TASK TO COMPLETE: Output every record verbatim, and omit each picture.

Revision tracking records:
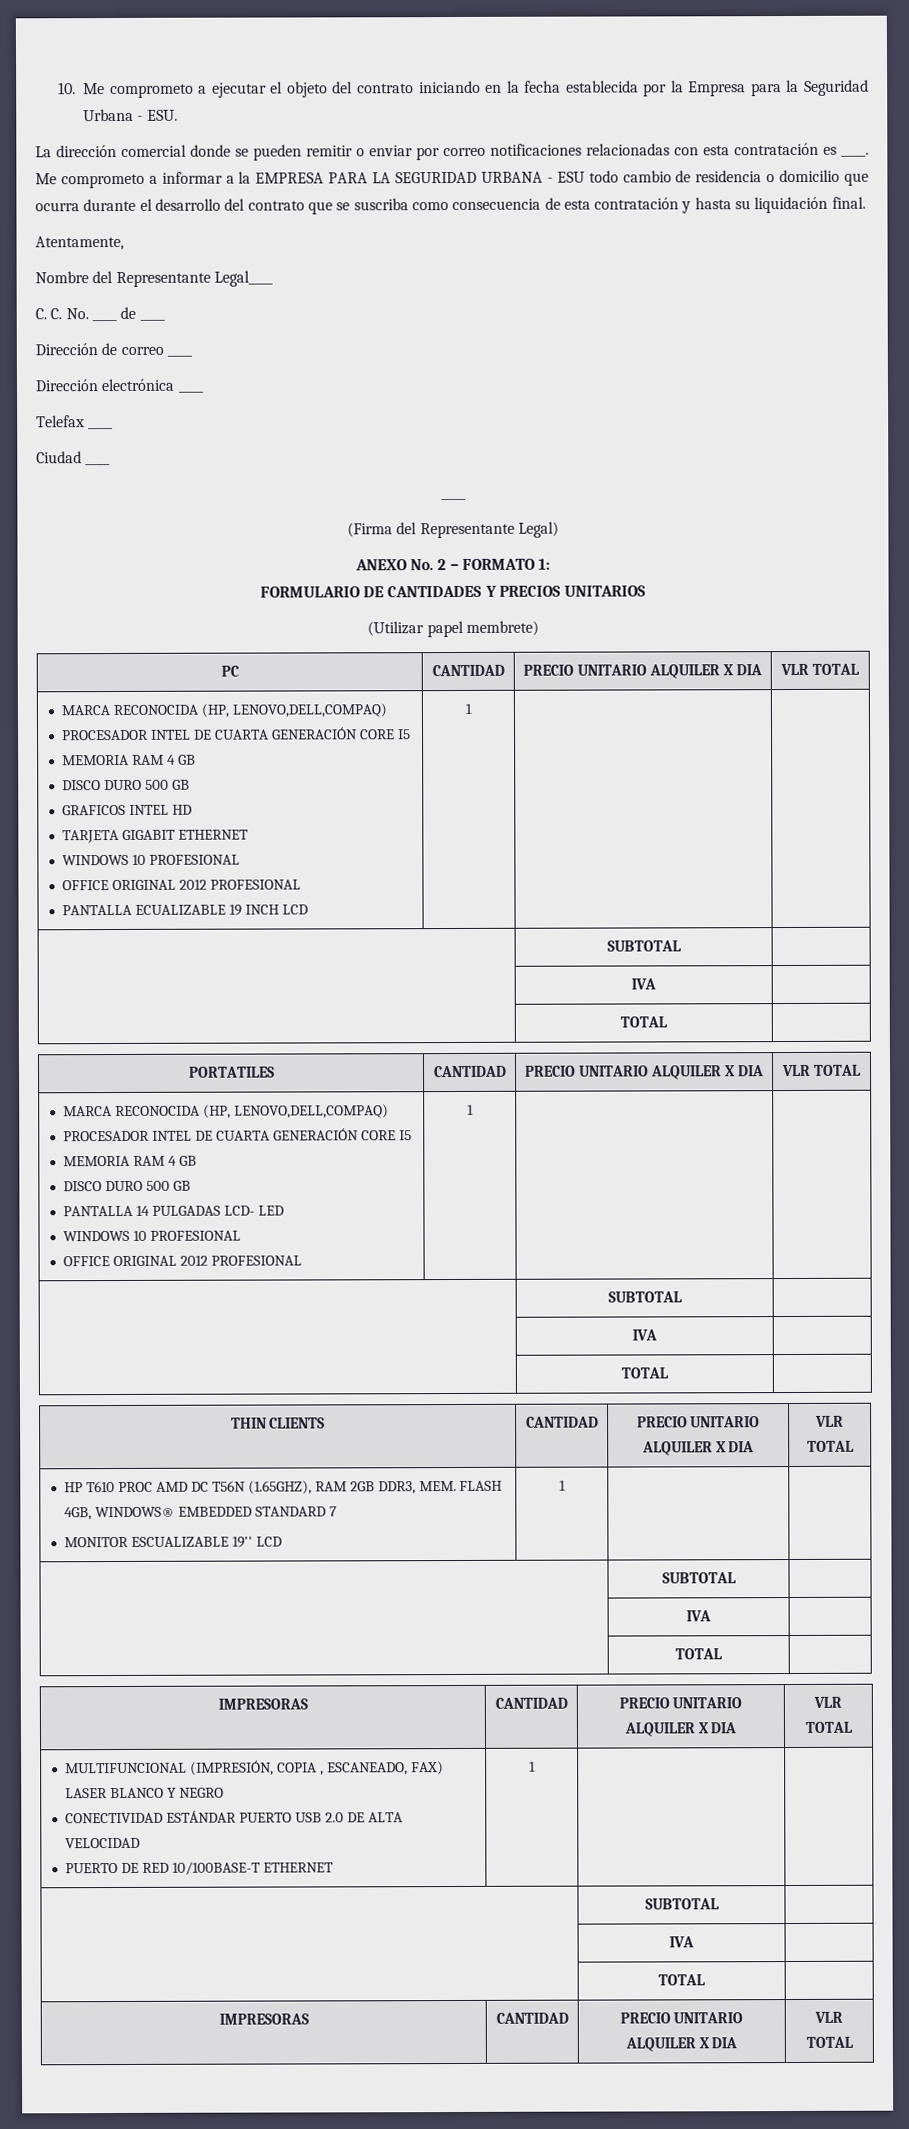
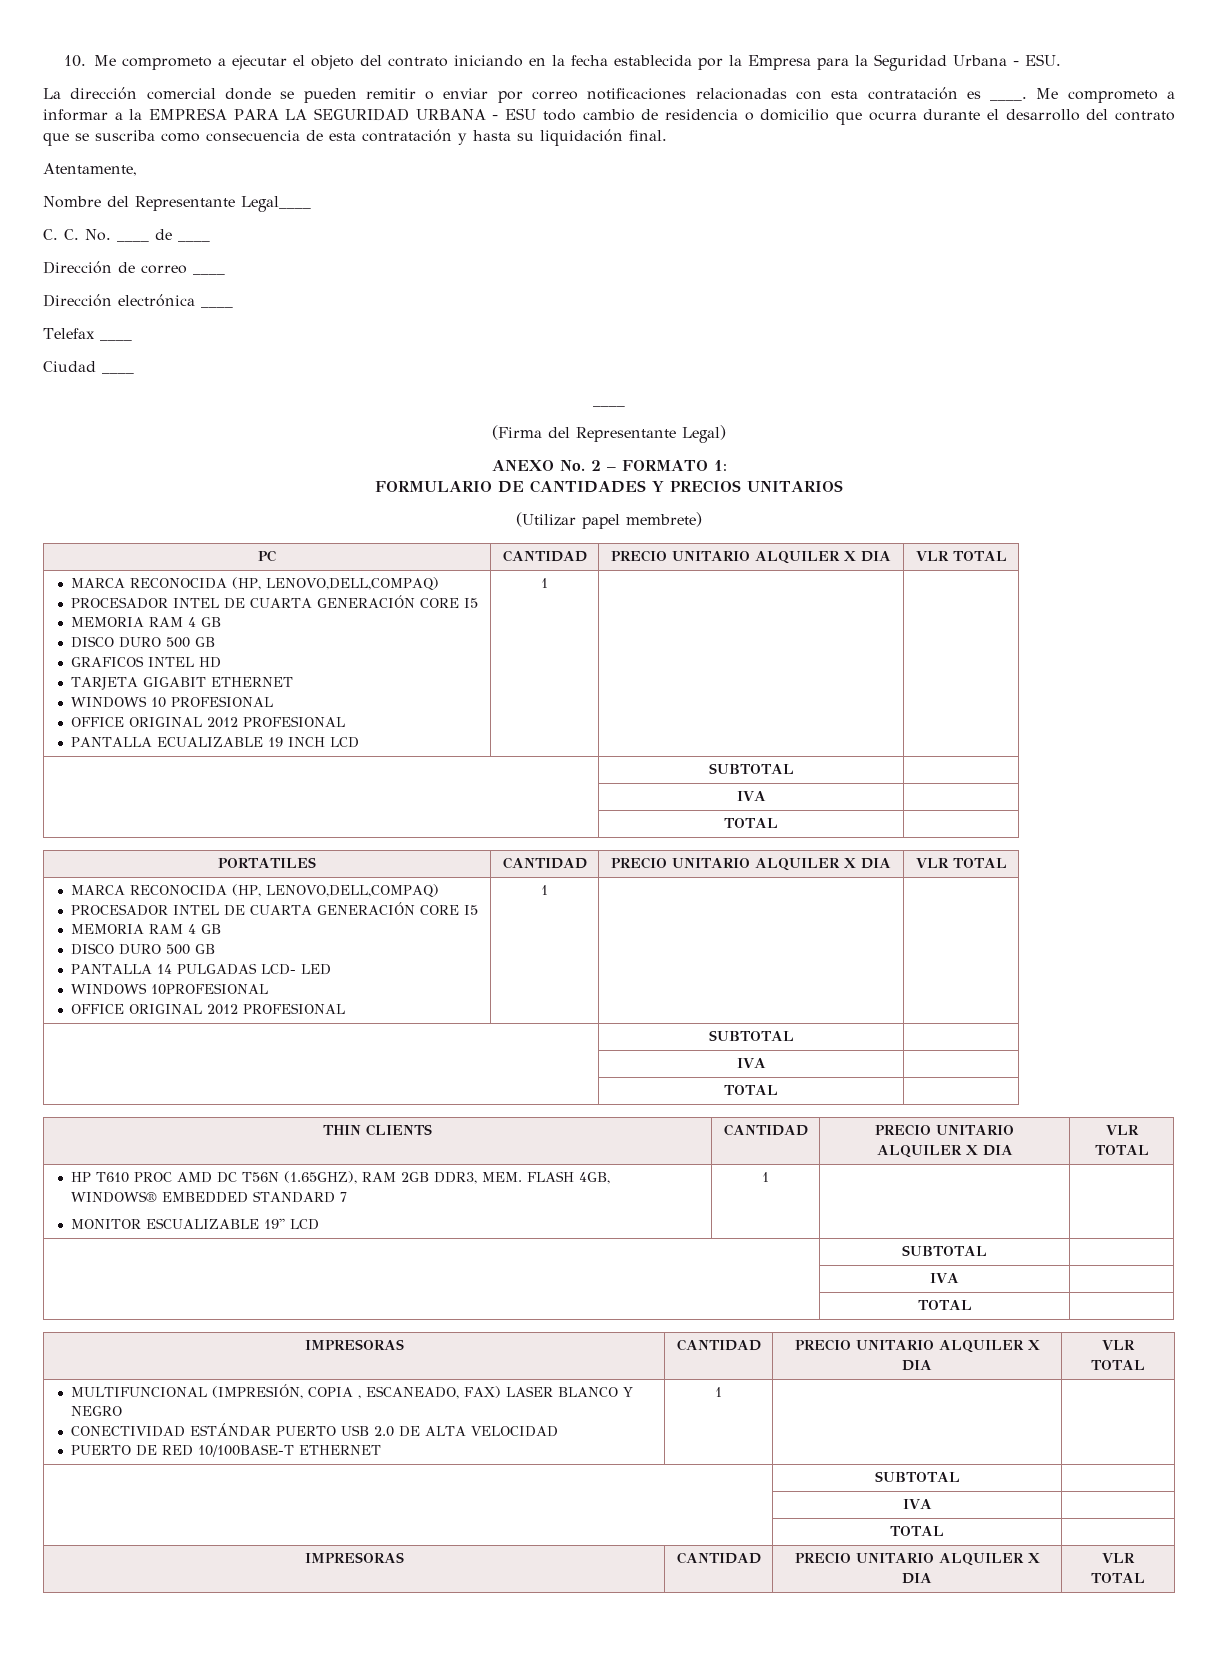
  PORTATILES | CANTIDAD | PRECIO UNITARIO ALQUILER X DIA | VLR TOTAL
  MARCA RECONOCIDA (HP, LENOVO,DELL,COMPAQ)
  PROCESADOR INTEL DE CUARTA GENERACIÓN CORE I5
  MEMORIA RAM 4 GB
  DISCO DURO 500 GB
  PANTALLA 14 PULGADAS LCD- LED
- WINDOWS 10 PROFESIONAL
+ WINDOWS 10PROFESIONAL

SOLUTION TO THIS EXERCISE:
  PORTATILES | CANTIDAD | PRECIO UNITARIO ALQUILER X DIA | VLR TOTAL
  MARCA RECONOCIDA (HP, LENOVO,DELL,COMPAQ)
  PROCESADOR INTEL DE CUARTA GENERACIÓN CORE I5
  MEMORIA RAM 4 GB
  DISCO DURO 500 GB
  PANTALLA 14 PULGADAS LCD- LED
- WINDOWS 10 PROFESIONAL
+ WINDOWS 10PROFESIONAL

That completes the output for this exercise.